Tom Van Cutsem (2013-07-29T16:06:15.000Z)
domenic at domenicdenicola.com (2013-08-02T20:57:56.583Z)
Originally, direct proxies were specified such that a direct proxy would inherit the [[Class]] of the target object it wraps. The intent was for e.g. proxies-for-arrays to be recognized properly as arrays. In ES6 the [[Class]] property is gone and the current draft instead uses wording such as "if O is an exotic Array object..." My understanding is that a proxy for an array would not pass such a test, unless we explicitly state otherwise. Allen, could you clarify your intent?

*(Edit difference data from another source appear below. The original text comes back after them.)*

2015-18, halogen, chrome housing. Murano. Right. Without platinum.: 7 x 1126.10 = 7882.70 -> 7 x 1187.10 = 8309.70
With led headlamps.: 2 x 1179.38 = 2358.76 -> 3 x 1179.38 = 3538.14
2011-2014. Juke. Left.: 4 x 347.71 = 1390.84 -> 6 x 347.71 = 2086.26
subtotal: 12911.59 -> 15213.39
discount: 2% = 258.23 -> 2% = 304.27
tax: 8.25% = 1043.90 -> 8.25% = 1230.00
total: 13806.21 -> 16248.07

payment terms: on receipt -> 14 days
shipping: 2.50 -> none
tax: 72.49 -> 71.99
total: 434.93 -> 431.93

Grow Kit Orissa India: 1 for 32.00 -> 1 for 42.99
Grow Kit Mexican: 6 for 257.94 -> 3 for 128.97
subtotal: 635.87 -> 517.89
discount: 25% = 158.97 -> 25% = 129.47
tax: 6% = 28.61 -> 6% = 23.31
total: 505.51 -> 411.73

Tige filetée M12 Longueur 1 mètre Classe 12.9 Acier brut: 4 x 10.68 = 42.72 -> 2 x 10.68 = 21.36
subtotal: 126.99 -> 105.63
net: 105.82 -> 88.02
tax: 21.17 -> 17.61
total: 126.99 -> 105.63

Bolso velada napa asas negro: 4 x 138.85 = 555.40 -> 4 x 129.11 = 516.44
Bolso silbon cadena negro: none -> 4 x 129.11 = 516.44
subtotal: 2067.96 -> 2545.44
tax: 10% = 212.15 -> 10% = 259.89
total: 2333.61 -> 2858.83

If proxies for arrays do not pass such tests, some built-ins behave in unexpected ways. Here's the list of relevant built-ins, based on searching the ES6 spec for "is an exotic Array object": * Object.prototype.toString * Array.isArray * Array.prototype.concat * JSON.stringify * JSON.parse * ArrayBuffer.isView If we don't make proxies-for-arrays work transparently, we get results such as: ```js var p = new Proxy( [1,2] , {} ); Object.prototype.toString.call(p) // "[object Object]", expected "[object Array]" Array.isArray(p) // false, expected true [0].concat(p) // [0,p], expected [0,1,2] JSON.stringify(p) // "{\"0\":1,\"1\":2}", expected "[1,2]" ``` Note that none of these built-ins actually relies upon some structural array invariant. Passing in a proxy that has properties such as "length", "0", etc. works equally well. It's worth noting that I hit upon these issues because users of my harmony-reflect shim, which are using direct proxies today in ES5, have reported them (see https://github.com/tvcutsem/harmony-reflect/issues/13, https://github.com/tvcutsem/harmony-reflect/issues/19). This adds some evidence that users expect the above built-ins to behave transparently w.r.t. proxies for their use cases. My library patches some of these built-ins to recognize my own emulated proxies, but this is just an ad hoc solution. ES6 users will obviously not be able to do this.